The records sit below. Return every line in them that holds the word "number".
==== AVAILABLE DATA
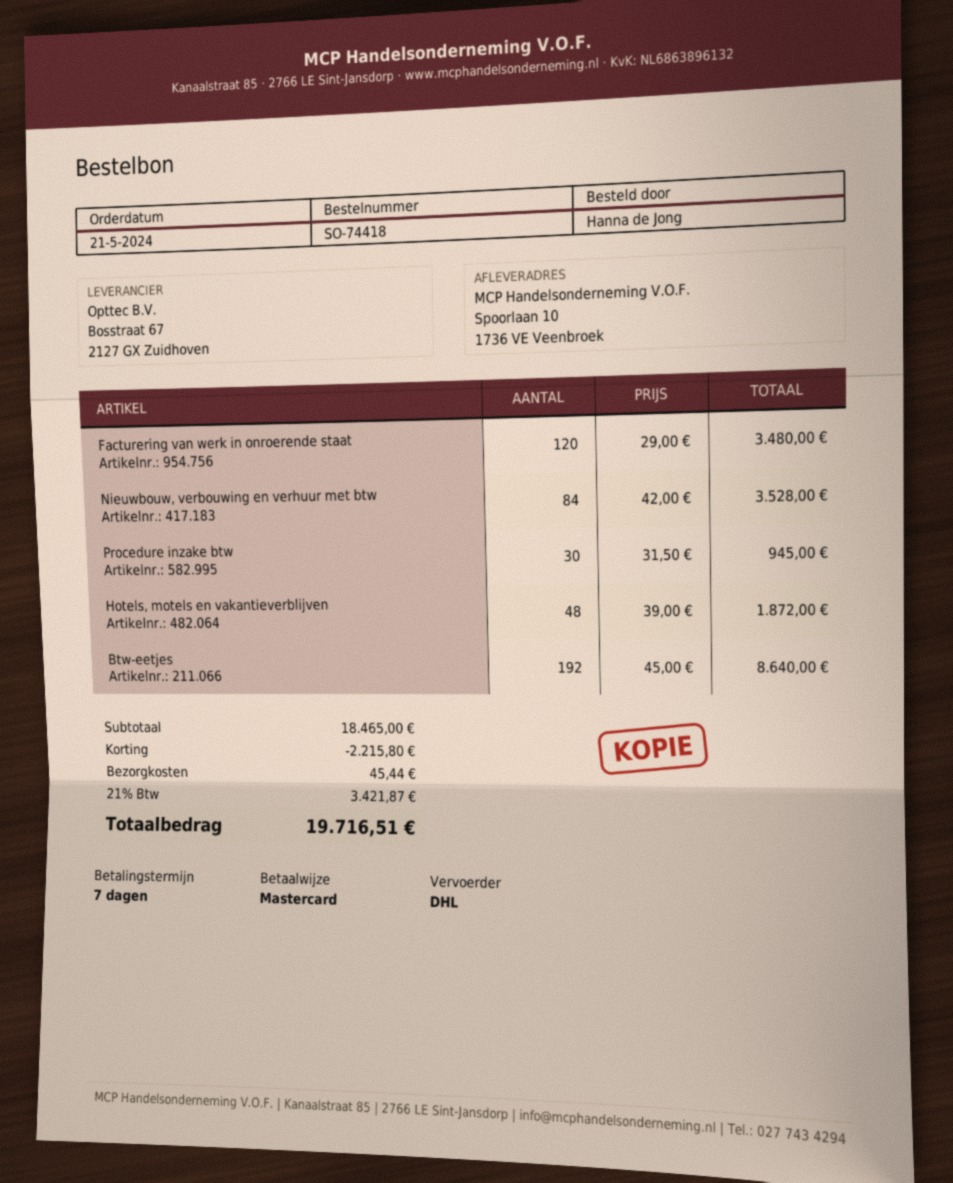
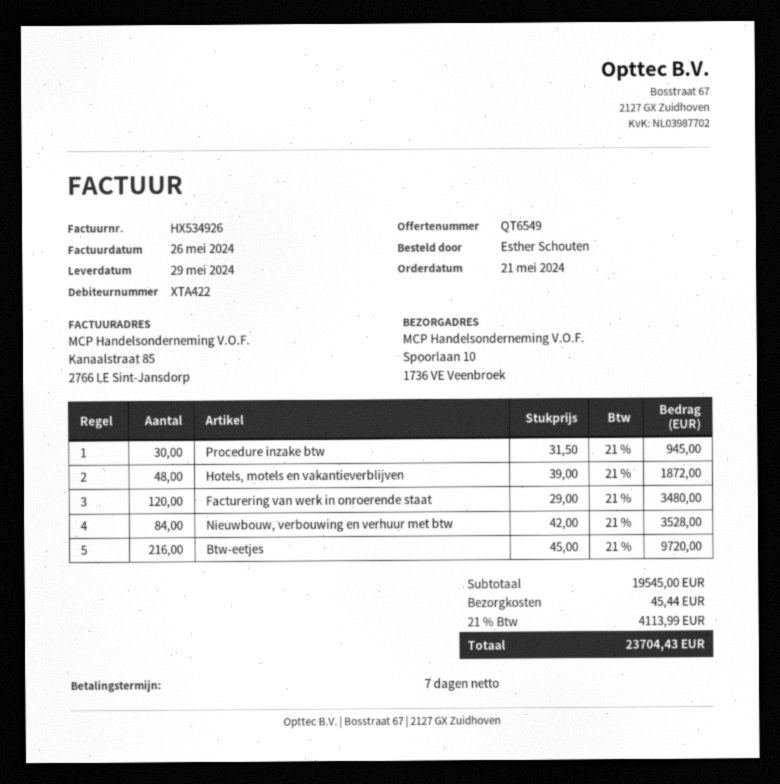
ordered by: Hanna de Jong -> Esther Schouten
Btw-eetjes: 192 x 45.00 = 8640.00 -> 216 x 45.00 = 9720.00
subtotal: 18465.00 -> 19545.00
discount: 2215.80 -> none
tax: 21% = 3421.87 -> 21% = 4113.99
total: 19716.51 -> 23704.43

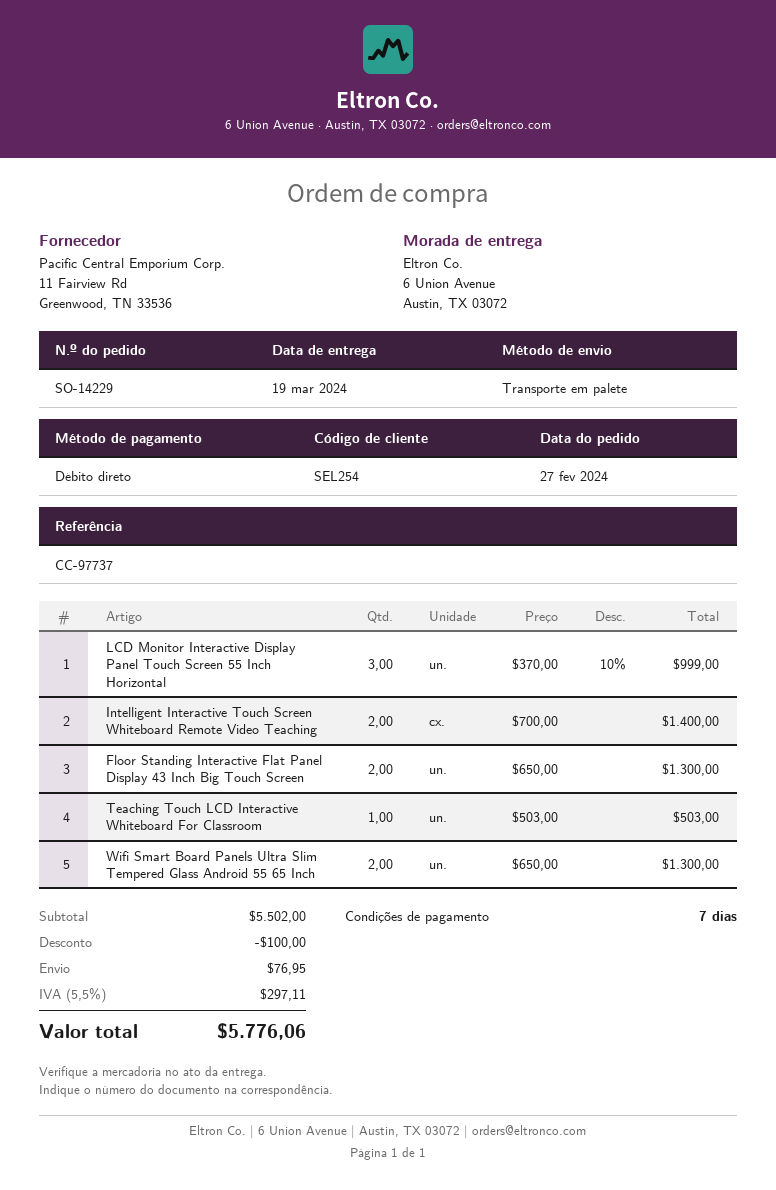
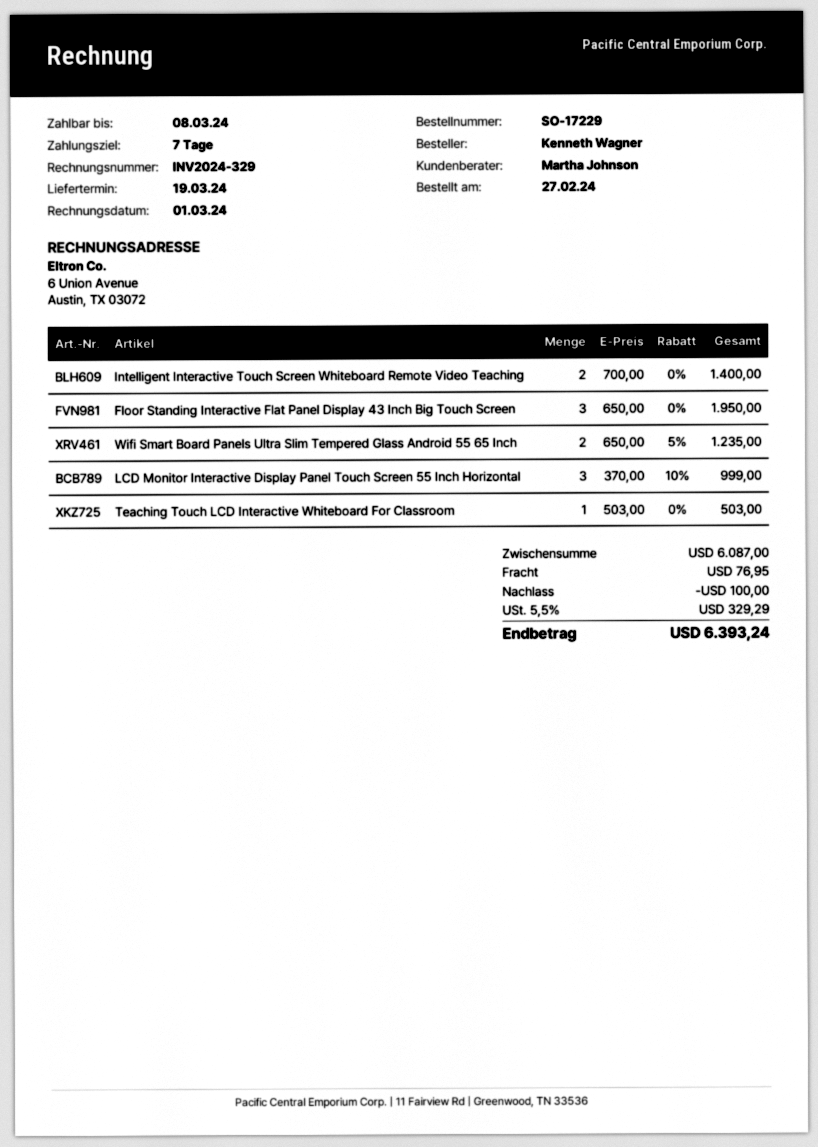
order number: SO-14229 -> SO-17229
Floor Standing Interactive Flat Panel Display 43 Inch Big Touch Screen: 2 x 650.00 = 1300.00 -> 3 x 650.00 = 1950.00
Wifi Smart Board Panels Ultra Slim Tempered Glass Android 55 65 Inch: 2 x 650.00 = 1300.00 -> 2 x 650.00 - 5% = 1235.00
subtotal: 5502.00 -> 6087.00
tax: 5.5% = 297.11 -> 5.5% = 329.29
total: 5776.06 -> 6393.24

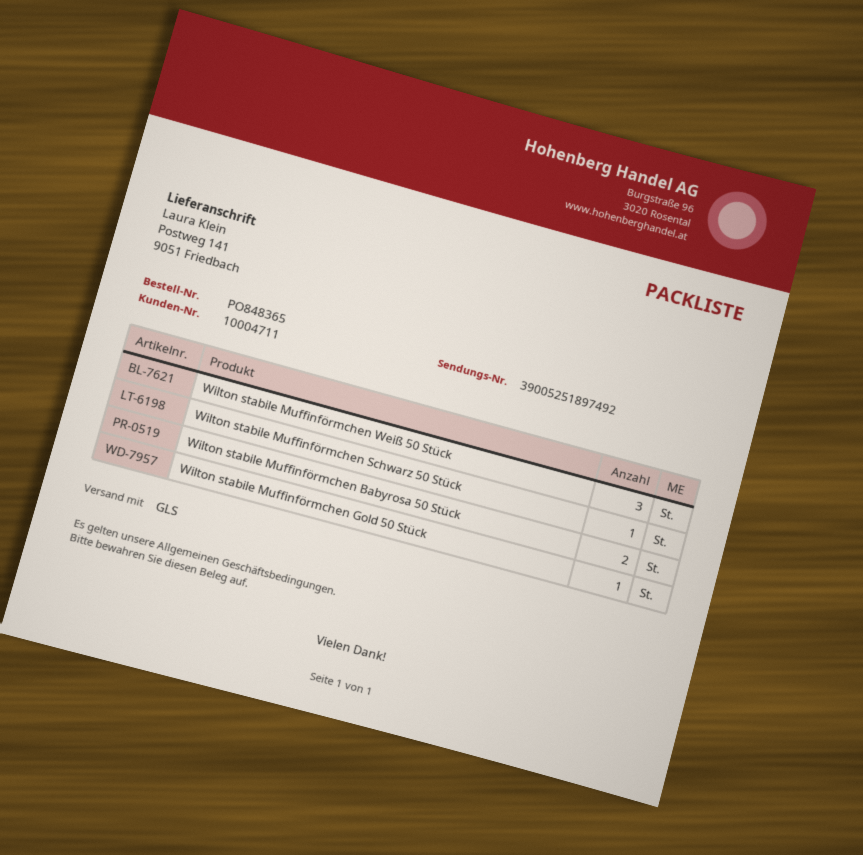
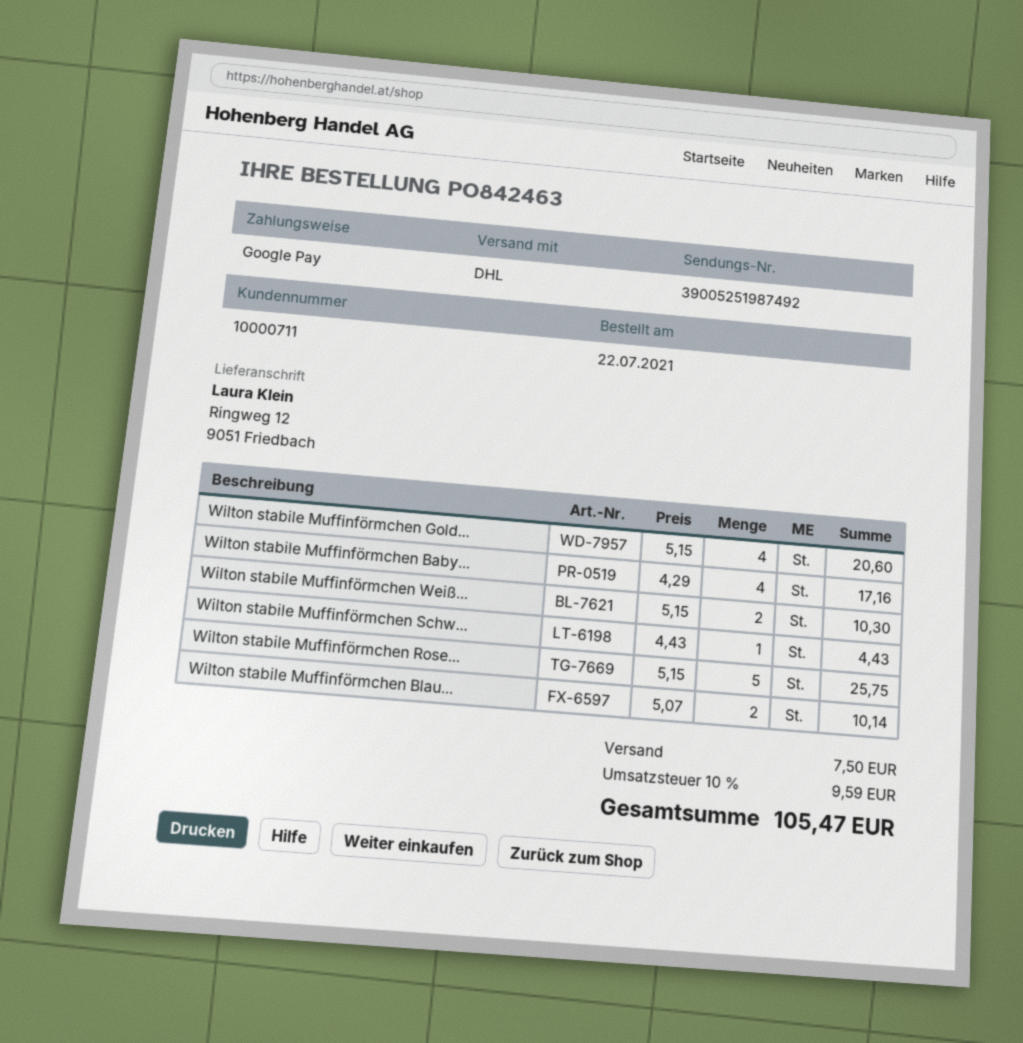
order number: PO848365 -> PO842463
customer number: 10004711 -> 10000711
shipping method: GLS -> DHL
tracking number: 39005251897492 -> 39005251987492
ship to: Postweg 141, 9051 Friedbach -> Ringweg 12, 9051 Friedbach
Wilton stabile Muffinförmchen Weiß 50 Stück: 3 -> 2
Wilton stabile Muffinförmchen Babyrosa 50 Stück: 2 -> 4
Wilton stabile Muffinförmchen Gold 50 Stück: 1 -> 4
Wilton stabile Muffinförmchen Rose...: none -> 5
Wilton stabile Muffinförmchen Blau...: none -> 2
========
* WRITTEN REPLY:
order number: SO-14229 -> SO-17229
order number: PO848365 -> PO842463
customer number: 10004711 -> 10000711
tracking number: 39005251897492 -> 39005251987492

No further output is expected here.